_PROBLEM DESCRIPTION:_
Go through the entries below and pick out every line with "Cancel".

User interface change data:
+--
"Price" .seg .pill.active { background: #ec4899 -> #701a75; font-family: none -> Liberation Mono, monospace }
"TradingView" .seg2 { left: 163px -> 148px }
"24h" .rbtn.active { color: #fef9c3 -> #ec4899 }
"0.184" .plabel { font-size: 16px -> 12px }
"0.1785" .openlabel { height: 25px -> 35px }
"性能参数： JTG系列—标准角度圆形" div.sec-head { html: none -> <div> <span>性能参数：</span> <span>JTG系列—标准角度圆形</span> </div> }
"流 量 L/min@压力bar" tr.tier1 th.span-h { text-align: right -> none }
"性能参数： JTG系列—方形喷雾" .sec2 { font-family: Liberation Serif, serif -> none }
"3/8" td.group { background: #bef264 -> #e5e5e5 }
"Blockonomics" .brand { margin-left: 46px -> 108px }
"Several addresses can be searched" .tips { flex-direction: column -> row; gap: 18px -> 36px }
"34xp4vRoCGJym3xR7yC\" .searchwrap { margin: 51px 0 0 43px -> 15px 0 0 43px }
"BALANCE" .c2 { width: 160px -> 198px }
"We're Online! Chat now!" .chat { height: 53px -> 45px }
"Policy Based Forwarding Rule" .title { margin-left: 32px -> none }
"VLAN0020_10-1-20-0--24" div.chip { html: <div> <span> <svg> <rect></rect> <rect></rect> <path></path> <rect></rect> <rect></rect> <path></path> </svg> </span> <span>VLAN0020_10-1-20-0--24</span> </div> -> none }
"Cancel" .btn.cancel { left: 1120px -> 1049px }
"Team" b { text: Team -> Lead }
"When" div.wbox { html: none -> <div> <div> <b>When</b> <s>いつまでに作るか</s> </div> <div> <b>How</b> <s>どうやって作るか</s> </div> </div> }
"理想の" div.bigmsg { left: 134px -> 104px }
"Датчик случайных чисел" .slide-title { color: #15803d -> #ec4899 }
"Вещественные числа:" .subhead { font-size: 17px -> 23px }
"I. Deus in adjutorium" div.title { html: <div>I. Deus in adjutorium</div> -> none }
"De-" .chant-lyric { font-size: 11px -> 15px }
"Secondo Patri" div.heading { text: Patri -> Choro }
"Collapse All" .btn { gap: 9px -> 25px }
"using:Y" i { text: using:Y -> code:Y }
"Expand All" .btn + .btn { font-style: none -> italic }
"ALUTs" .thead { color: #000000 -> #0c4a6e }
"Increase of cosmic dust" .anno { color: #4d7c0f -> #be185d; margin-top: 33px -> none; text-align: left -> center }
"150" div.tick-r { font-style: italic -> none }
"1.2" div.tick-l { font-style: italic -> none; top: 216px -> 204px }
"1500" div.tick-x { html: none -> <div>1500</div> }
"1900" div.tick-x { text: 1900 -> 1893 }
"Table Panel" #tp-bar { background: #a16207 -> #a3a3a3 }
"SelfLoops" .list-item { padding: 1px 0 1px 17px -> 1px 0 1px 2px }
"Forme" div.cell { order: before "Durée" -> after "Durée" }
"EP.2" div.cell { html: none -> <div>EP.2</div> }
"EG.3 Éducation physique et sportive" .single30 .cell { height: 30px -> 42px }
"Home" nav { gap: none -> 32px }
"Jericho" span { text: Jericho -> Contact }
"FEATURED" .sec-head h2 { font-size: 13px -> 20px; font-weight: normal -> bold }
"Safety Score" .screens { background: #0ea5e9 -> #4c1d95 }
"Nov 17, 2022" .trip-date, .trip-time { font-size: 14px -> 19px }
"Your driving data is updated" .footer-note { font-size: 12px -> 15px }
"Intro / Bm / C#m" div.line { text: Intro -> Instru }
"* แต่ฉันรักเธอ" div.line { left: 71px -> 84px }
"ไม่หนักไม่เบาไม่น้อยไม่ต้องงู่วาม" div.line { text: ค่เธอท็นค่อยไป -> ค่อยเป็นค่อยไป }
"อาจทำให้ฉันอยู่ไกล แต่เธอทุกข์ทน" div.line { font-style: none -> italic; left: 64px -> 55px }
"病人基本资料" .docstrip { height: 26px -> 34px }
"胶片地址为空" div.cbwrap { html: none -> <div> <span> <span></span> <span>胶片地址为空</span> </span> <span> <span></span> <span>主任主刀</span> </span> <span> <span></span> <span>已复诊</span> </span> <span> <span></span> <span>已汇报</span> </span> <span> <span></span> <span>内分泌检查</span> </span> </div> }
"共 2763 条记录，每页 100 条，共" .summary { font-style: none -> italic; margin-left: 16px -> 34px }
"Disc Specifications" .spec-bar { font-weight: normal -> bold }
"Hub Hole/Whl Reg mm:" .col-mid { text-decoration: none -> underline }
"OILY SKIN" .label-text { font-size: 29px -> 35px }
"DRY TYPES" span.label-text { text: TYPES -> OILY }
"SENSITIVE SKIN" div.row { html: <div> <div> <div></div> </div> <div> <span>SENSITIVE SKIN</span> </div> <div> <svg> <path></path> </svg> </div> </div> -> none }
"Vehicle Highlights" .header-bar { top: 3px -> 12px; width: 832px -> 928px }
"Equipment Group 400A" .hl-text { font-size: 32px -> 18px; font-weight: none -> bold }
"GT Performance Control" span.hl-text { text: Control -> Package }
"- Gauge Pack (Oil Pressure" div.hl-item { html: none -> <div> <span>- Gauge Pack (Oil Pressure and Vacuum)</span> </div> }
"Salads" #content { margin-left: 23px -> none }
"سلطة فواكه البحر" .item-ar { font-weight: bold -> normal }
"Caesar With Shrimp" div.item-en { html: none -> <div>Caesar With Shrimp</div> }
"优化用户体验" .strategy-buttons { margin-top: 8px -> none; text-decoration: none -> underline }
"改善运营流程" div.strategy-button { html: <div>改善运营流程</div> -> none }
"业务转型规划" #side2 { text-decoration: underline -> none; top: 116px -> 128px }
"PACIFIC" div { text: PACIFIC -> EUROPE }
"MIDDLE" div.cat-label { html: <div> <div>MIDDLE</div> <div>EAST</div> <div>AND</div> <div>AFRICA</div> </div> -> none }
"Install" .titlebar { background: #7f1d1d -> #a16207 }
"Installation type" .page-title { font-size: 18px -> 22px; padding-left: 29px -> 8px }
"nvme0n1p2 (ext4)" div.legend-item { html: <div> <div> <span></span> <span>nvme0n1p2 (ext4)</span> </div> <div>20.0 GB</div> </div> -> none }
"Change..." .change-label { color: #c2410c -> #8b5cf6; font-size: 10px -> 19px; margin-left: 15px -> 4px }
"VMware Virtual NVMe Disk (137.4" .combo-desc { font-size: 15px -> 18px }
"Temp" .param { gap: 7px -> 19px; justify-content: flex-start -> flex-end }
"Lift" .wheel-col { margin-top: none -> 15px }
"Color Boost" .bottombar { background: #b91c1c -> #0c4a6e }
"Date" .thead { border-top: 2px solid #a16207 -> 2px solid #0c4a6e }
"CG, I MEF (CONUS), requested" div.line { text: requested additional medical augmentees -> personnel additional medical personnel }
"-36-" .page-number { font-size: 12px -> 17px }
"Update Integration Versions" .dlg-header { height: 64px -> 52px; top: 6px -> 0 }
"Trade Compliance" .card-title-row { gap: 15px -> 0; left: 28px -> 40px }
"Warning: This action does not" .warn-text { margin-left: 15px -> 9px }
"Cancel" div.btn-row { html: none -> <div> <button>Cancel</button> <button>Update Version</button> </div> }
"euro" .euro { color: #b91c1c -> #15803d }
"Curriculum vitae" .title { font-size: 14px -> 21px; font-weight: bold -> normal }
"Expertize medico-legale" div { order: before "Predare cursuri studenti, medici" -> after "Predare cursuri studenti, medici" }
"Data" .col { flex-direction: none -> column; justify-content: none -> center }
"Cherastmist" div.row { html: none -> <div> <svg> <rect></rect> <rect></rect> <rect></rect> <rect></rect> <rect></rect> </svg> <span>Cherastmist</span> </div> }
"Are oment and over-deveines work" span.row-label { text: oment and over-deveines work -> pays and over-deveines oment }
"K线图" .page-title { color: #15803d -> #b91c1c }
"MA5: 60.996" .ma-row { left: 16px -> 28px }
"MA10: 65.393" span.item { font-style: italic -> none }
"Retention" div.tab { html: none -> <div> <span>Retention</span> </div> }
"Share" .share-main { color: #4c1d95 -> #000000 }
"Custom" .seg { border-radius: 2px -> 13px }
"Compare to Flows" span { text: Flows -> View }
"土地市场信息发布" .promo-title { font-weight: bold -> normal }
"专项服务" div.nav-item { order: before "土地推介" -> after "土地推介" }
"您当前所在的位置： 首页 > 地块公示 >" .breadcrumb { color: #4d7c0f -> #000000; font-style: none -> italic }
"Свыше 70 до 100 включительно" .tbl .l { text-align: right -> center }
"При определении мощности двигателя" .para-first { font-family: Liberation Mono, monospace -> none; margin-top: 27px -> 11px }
+--
_RESPONSE BELOW:_
"Cancel" .btn.cancel { left: 1120px -> 1049px }
"Cancel" div.btn-row { html: none -> <div> <button>Cancel</button> <button>Update Version</button> </div> }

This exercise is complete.